Relatively few people make it here, since there are no roads anywhere near. The only practical way to visit is on a canoe trip, though this wild section of the river requires solid whitewater paddling skills. On the trail around the gorge, you can hike up to the high point overlooking the water for some spectacular views.
The Clearwater River is another of those marvellous northern waterways with non-stop scenic views. Our favourite spot is Skull Canyon where the river plunges between vertical cliffs as it divides into two channels around a flower-pot island. It’s a great place to explore, with the best view being the outlet of the canyon that we can see from a perfectly situated campsite. Facing east, we can watch and photograph the orange cliffs becoming increasingly saturated with the low evening sun. Mornings bring an entirely different show as backlighting throws shadows into the eyes of the skull for which the canyon is named.
The Athabasca Sand Dunes are the largest set of dunes in Canada and the largest this far north anywhere in the world. The highlight is the series of 40 or so giant dunes, a bit south of Lake Athabasca and about a two-hour hike west of the William River over pure sand. Some of these monsters are 30 metres high and a kilometre long, topped by knife-edge crests flowing in sinuous curves. For more details see our post Exploring Saskatchewan’s Athabasca Sand Dunes.
Patches of exhumed forest dot the Athabasca Sand Dunes along the south shore of Lake Athabasca. These are trees that were once buried by sand, perhaps hundreds of years ago. As the dunes advance east with the prevailing westerly winds, they become uncovered, or exhumed, leaving desiccated tree remnants that almost look as if they are petrified.
Sandstone Formations of the Fond du Lac River.
The Fond du Lac River flows west between Wollaston Lake and Black Lake, for most of its length flowing through sandstone country. Unlike the hard rock of Precambrian Shield that dominates much of northern Saskatchewan, sandstone is easily eroded. Here Mother Nature has carved caves, flower-pot islands, twisting and turning waterfalls, and formations that seem like whimsical works of art.
Saskatchewan has some of Canada’s baddest badlands, including well-known spots such as the Big Muddy Badlands and the Killdeer Badlands of Grasslands National Park. The Avonlea Badlands are much less known since they are on private land. The only way to see them is by taking guided tours operated by the Avonlea Heritage Museum.
These badlands take you by surprise. You begin by walking across a perfectly ordinary-looking pasture. Then all of a sudden the land drops away and you gaze below at an enchanting land of stone-capped hoodoos, buttes, strange pillar formations, and eroded cliffs looking like dripping chocolate. For more details, see our post Where to Find Saskatchewan’s Baddest Badlands.

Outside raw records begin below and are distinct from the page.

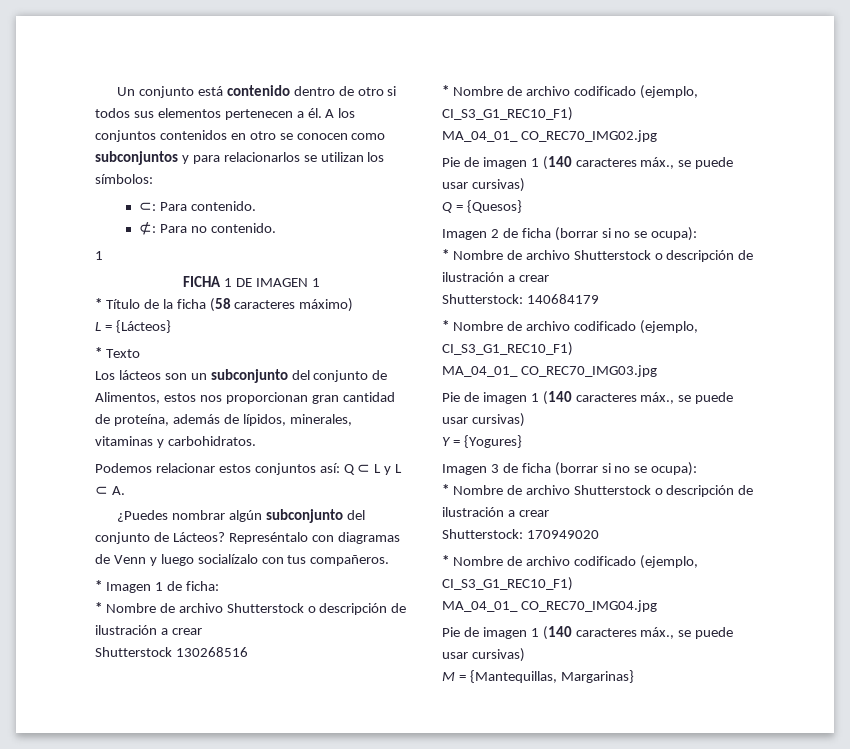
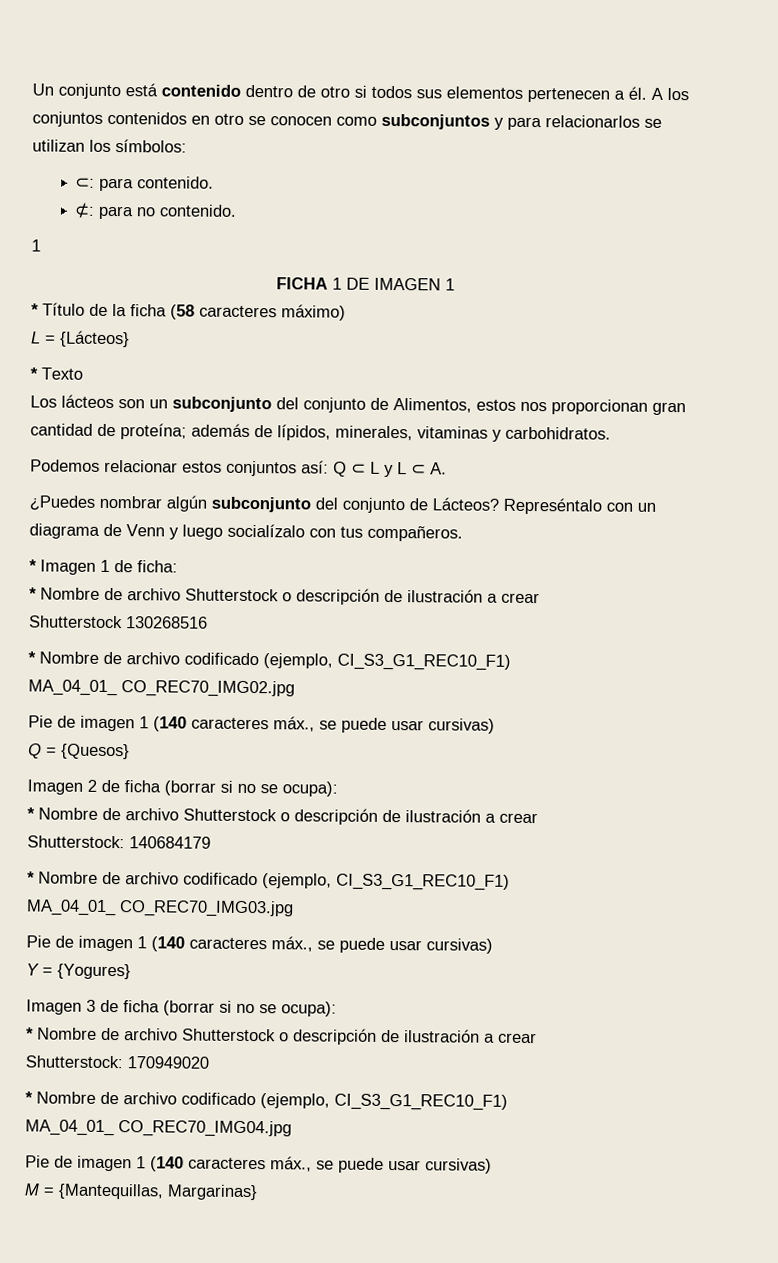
- ⊂: Para contenido.
+ ⊂: para contenido.
- ⊄: Para no contenido.
+ ⊄: para no contenido.
- Los lácteos son un subconjunto del conjunto de Alimentos, estos nos proporcionan gran cantidad de proteína, además de lípidos, minerales, vitaminas y carbohidratos.
+ Los lácteos son un subconjunto del conjunto de Alimentos, estos nos proporcionan gran cantidad de proteína; además de lípidos, minerales, vitaminas y carbohidratos.
- Represéntalo con diagramas de Venn y luego socialízalo con tus compañeros.
+ Represéntalo con un diagrama de Venn y luego socialízalo con tus compañeros.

Hidden Conglomerate Cliffs
Head to the West Block of Cypress Hills Interprovincial Park and signs direct you to the Conglomerate Cliffs, where small rocks have been cemented together through a natural process. While this is a gorgeous spot, there is another set of conglomerate cliffs that are just as impressive, possibly more so, but these aren’t well-signed and don’t have road access. The Hidden Conglomerate Cliffs are so named because as you drive along the main park road through Battle Creek Valley, they are hidden from view by trees on the valley slopes. You have to walk to get there, either along the Trans Canada Trail from the trailhead along Battle Creek Road, or from on top of the plateau. There is also access from the Historic Reesor Ranch.